Input data Block Start

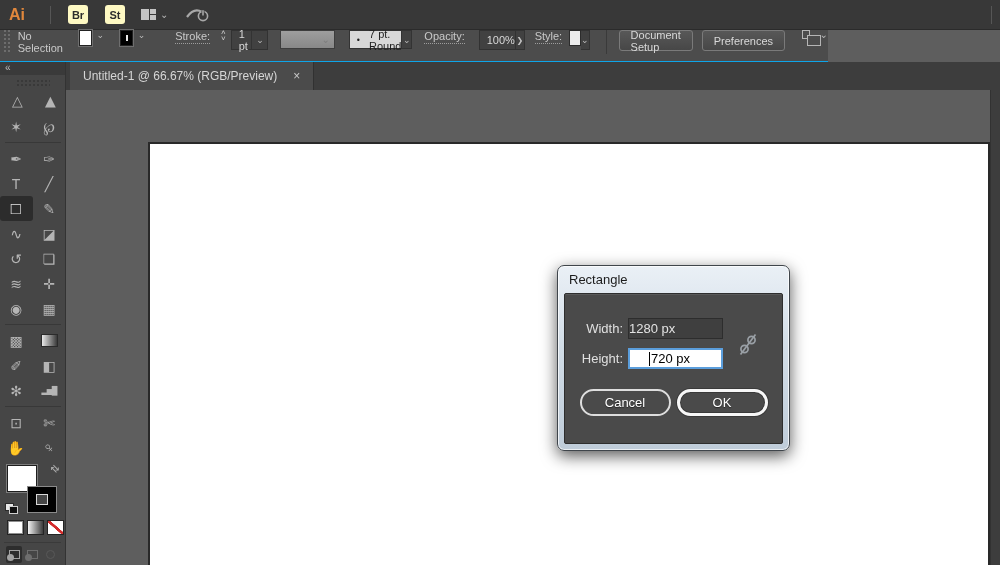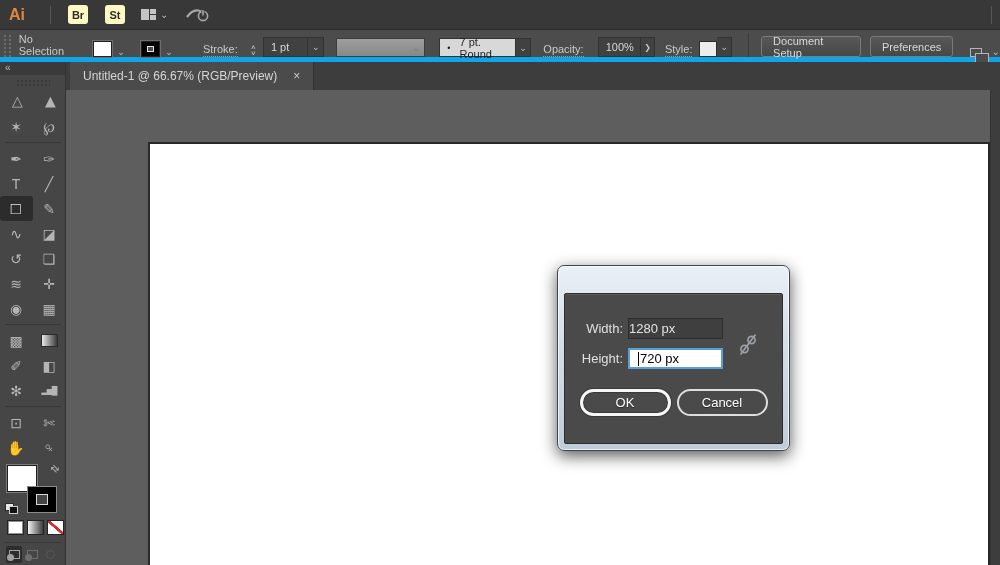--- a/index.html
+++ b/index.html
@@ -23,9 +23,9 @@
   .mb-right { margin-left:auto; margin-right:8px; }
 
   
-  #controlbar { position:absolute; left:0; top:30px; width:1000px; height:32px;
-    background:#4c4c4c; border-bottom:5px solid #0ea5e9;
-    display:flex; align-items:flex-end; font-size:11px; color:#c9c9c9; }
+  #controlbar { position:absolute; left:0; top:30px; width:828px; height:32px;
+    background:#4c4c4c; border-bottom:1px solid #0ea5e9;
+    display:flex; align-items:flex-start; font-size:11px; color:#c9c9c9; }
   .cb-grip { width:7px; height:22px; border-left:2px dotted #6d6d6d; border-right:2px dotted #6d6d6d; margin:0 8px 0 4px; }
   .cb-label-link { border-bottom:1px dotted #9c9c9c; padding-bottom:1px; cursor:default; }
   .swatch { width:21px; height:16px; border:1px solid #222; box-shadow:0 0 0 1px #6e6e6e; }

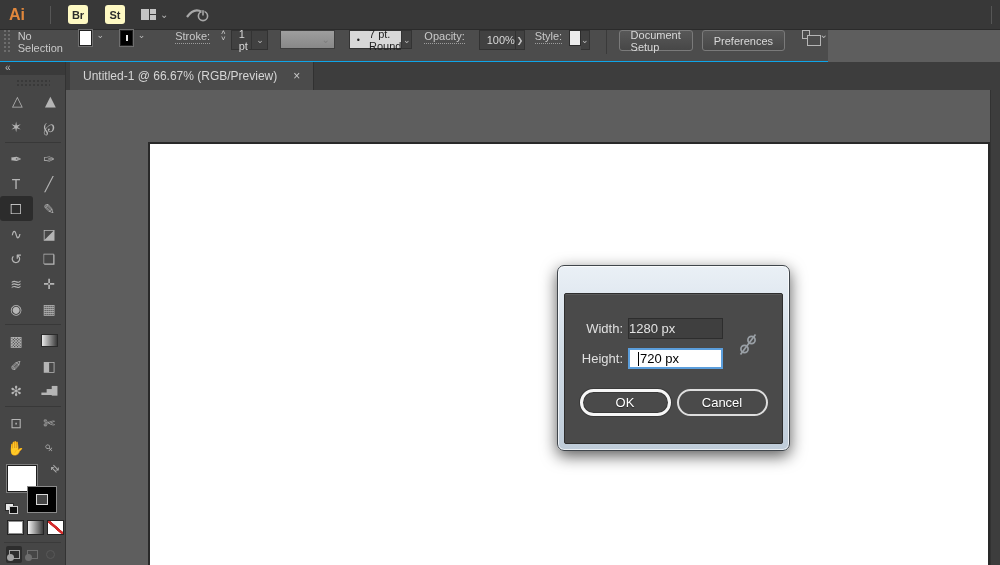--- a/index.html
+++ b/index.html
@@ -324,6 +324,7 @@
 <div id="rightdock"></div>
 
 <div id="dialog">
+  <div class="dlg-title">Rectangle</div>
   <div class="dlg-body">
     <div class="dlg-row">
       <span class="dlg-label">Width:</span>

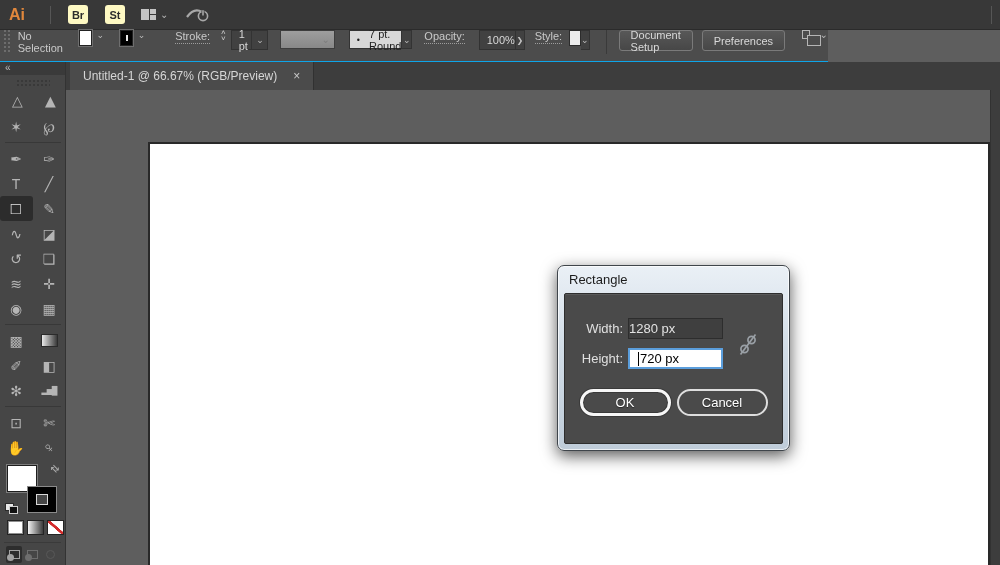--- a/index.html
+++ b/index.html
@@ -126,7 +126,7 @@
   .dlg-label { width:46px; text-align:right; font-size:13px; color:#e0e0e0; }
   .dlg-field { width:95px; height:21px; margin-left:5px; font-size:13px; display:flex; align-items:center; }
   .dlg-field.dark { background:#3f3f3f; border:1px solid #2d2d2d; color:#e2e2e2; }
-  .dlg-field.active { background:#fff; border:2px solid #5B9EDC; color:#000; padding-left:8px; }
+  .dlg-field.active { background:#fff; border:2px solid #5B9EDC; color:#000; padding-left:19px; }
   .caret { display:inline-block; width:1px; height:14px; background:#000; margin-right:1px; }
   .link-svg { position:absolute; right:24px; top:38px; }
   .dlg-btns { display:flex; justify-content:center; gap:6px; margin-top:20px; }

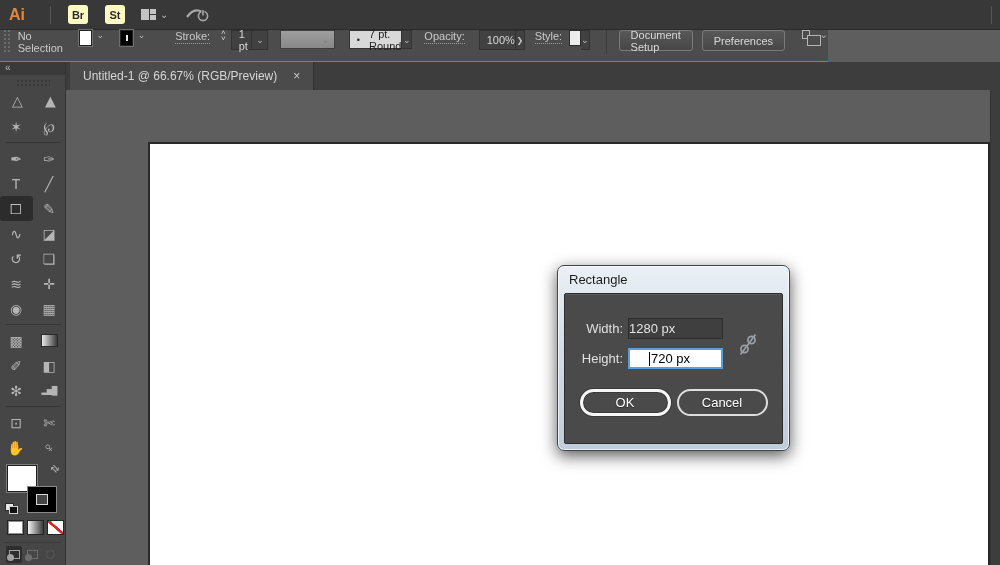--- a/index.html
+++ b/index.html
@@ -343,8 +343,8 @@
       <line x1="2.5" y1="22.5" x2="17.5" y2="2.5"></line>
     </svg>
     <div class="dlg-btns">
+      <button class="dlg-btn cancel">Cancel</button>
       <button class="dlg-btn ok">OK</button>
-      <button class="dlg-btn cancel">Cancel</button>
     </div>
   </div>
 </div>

Input data Block End

Lines that hold the word "Cancel" are the ones to copy from the entries above.

• Written response
+      <button class="dlg-btn cancel">Cancel</button>
-      <button class="dlg-btn cancel">Cancel</button>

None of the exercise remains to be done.